The NYT had a piece assessing which of Donald Trump's promises he would be able to keep if he got in the White House. When discussing trade the piece implied that most workers would be hurt by his efforts to reduce the trade deficit since it would mean higher prices for a wide range of imports. This is faulty logic.

To see the point, suppose that our "free trade" deals had been focused on subjecting doctors, dentists, lawyers, and other highly paid professionals to international competition instead of manufacturing workers. (Yes, there are tens of millions of smart people in the developing world who would be happy to train to U.S. standards and work in the United States for half of the pay of U.S. professionals. We just don't allow this inflow of foreign professionals because our trade policy is designed by protectionists.) In this case, we would be paying much less for health care and other services provided by these professionals. (The savings from paying doctors European wages would be around $100 billion a year or around 0.6 percent of GDP.)

Suppose our trade deals had gone the route of free trade in professional services. Then Donald Trump promised to restrict the number of foreign doctors who could enter the country. The NYT would say that U.S. doctors would be hurt by this restriction since they would be paying more for health care.

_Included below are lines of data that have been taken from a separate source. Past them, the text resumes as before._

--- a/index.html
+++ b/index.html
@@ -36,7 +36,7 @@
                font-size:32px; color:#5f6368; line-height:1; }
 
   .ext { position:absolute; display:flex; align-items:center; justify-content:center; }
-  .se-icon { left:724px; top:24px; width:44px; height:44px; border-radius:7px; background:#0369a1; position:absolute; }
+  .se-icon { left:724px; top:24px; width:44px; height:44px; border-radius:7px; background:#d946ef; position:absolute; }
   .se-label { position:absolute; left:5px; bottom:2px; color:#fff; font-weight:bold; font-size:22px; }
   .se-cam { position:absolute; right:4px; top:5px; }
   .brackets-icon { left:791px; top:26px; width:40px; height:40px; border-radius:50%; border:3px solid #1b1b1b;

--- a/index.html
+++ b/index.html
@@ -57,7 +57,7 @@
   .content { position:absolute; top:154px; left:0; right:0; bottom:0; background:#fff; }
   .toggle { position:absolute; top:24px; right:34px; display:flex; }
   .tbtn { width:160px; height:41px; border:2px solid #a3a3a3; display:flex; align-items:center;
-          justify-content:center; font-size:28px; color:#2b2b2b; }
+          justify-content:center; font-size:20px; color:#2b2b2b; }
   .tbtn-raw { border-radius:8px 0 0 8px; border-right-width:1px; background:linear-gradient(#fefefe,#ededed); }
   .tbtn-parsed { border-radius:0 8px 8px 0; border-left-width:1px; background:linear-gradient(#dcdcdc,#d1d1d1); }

Of course they would pay more for health care, just like everyone else. However their increase in pay would almost certainly dwarf the higher cost of health care.

The same would almost certainly be the case for manufacturing workers and likely a large segment of non-manufacturing workers whose wages have been depressed by competition by displaced manufacturing workers. The NYT is misrepresenting the story by implying that these workers would be losers in this scenario simply because they would have to pay more for imported goods.